Ces nouvelles implantations auront des incidences sur l’aménagement du territoire…

Martin Papot

Oui, bien sûr, et cela ouvre de nombreux enjeux. Sur la mobilité par exemple. Beaucoup des nouveaux projets vont s’implanter à l’ouest du port où les terrains sont disponibles et prêts à être aménagés. Il faudra que les salariés puissent arriver le matin et repartir le soir. Pourtant, l’autoroute est déjà congestionnée aujourd’hui et nous souhaitons éviter qu’elle le soit davantage. Que les salariés soient également moins dépendants du l’usage de la voiture individuelle à l’avenir et des émissions de CO2 qui vont avec. Il faudra sans doute élargir le réseau de bus gratuit et peut-être envisager un parking relais. Sur le logement, les enjeux sont tout aussi important. Comment rendre notre territoire attractif pour que les salariés y vivent bien. L’offre de logement doit être adaptée à la demande et compatible avec nos objectifs de transition bas carbone. Des logements qui donnent envie de vivre à Dunkerque, c’est une condition essentielle pour que les entreprises puissent réussir à recruter !

1
Un groupement d’intérêt public (GIP) est une personne morale de droit public. Elle doit répondre à une mission d’intérêt général à but non lucratif. Les GIP ont été créés pour mettre en commun des moyens émanant de partenaires différents pour poursuivre des objectifs d’intérêt commun.
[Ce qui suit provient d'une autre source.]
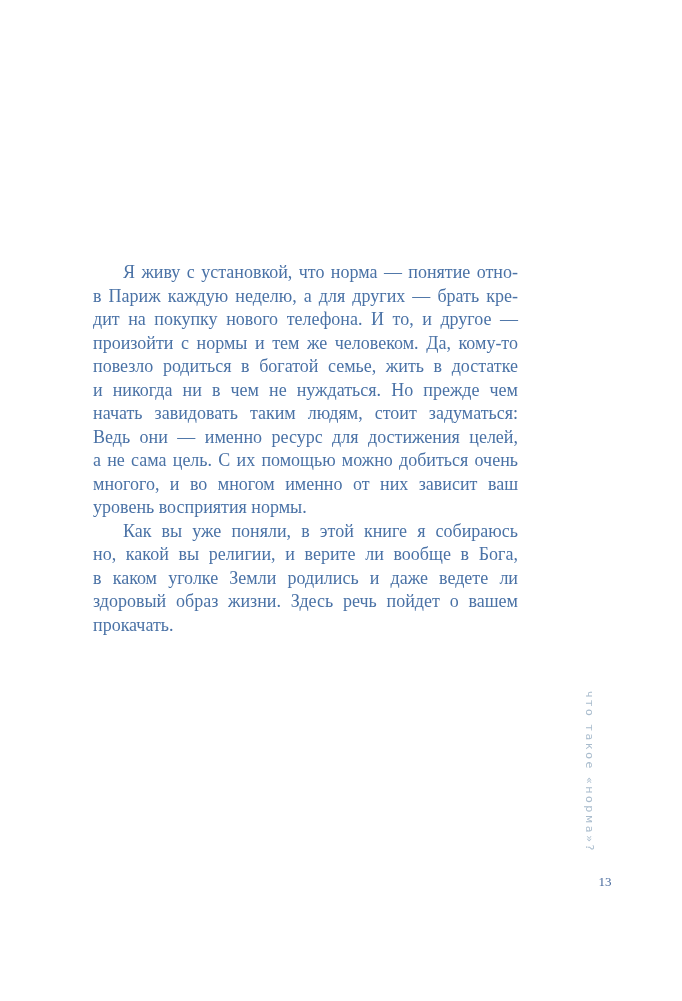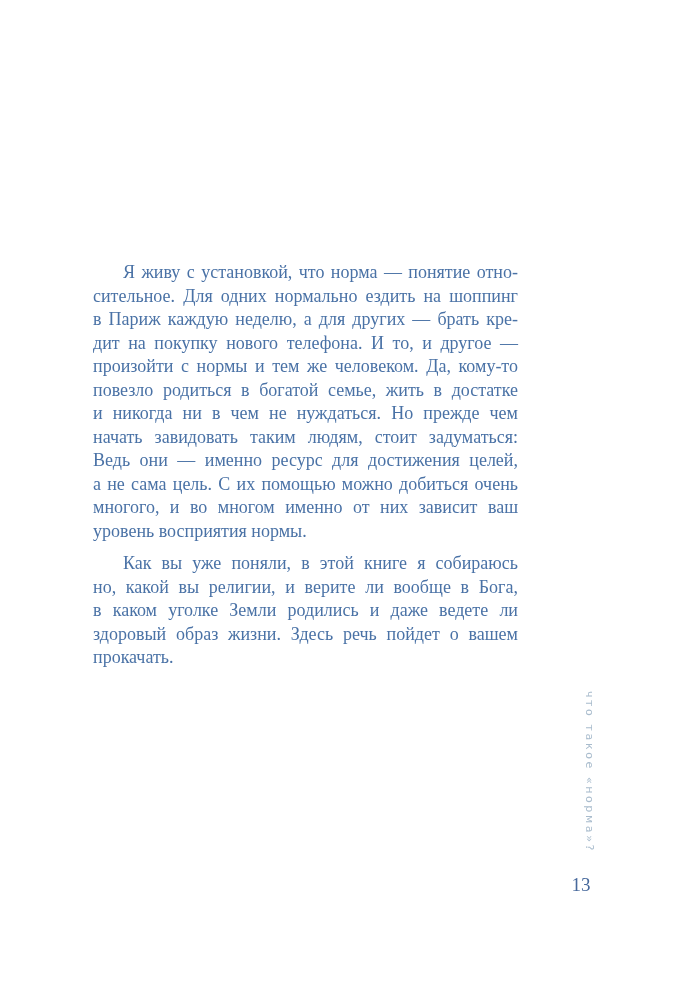"сительное. Для одних нормально ездить" div.line { html: <div>сительное. Для одних нормально ездить на шоппинг</div> -> none }
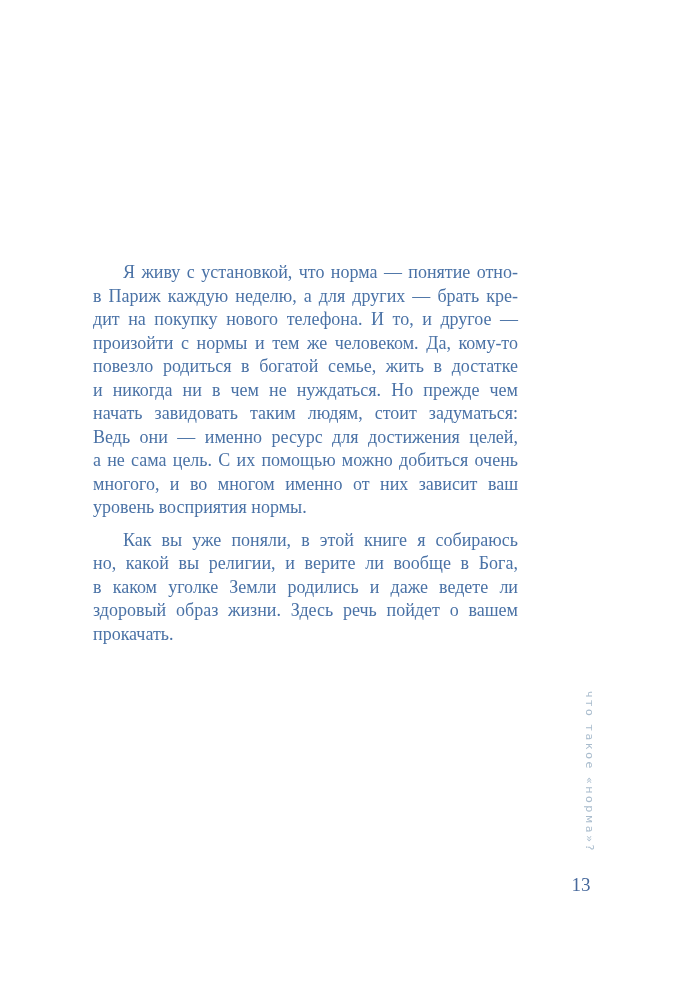"Как вы уже поняли, в" .paragraph + .paragraph { margin-top: 9px -> 0 }
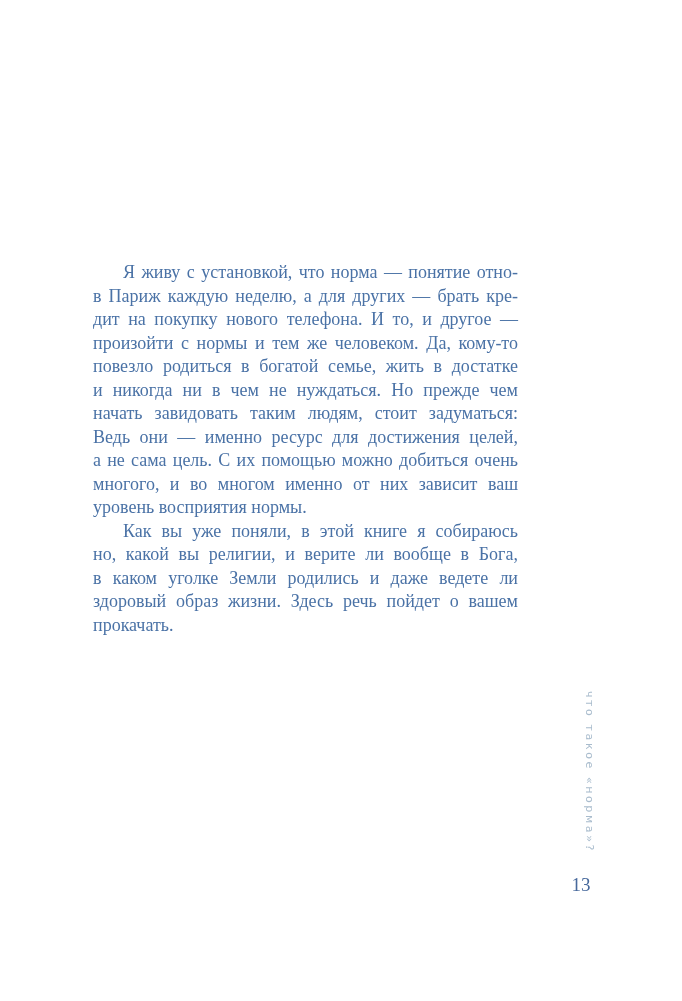"13" .page-number { font-size: 19px -> 13px; left: 556px -> 580px }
Ils sont instaurés pour développer des coopérations entre collectivités publiques et/ou des partenaires privés avec une représentation majoritaire des intérêts publics.

2
En 2019, le secteur de l’industrie manufacturière (hors activité liée au traitement des déchets et y compris activités de construction) a émis en France 78 Mt CO2 eq. Ce secteur est le quatrième contributeur d’émissions de gaz à effet de serre (GES) sur le territoire national français. L’industrie chimique, la fabrication de matériaux de construction (ciment, verre, chaux, tuiles, etc.), la métallurgie et l’industrie agro-alimentaire sont les principales activités émettrices de GES. L’industrie manufacturière est le secteur ayant le plus réduit ses émissions de GES entre 1990 et 2019 (- 46 %). La baisse des GES dans l’industrie manufacturière représente 62 % de la réduction totale des émissions de GES de la France sur cette période.

3
L'accord de Paris, souvent appelé « accord de Paris sur le climat, est un traité international sur le réchauffement climatique adopté en 2015. Il concerne l'atténuation et l'adaptation au changement climatique ainsi que leur financement. L'accord est négocié par 196 parties lors de la conférence de Paris de 2015 sur les changements climatiques, en France. L'objectif à long terme de l'accord de Paris en matière de température est de maintenir l'augmentation de la température moyenne de la planète bien en dessous de 2 °C par rapport aux niveaux préindustriels, et de préférence de limiter l'augmentation à 1, 5 °C, en reconnaissant que cela réduirait considérablement les impacts du changement climatique. Les émissions devraient être réduites dès que possible et atteindre le niveau net zéro dans la seconde moitié du XXie siècle.

4
ArcelorMittal est un groupe sidérurgique mondial. En 2021, il est le deuxième plus important producteur d'acier au monde, avec 79, 26 millions de tonnes produites. L’usine sidérurgique de Dunkerque installée sur la commune de Grande-Synthe et une des plus importantes d'Europe occidentale. Lorsqu’il fonctionne à pleine capacité, le site peut produire jusqu’à 7 millions de tonnes de brames d'acier et 4, 45 millions de tonnes de bobines laminées à chaud par an.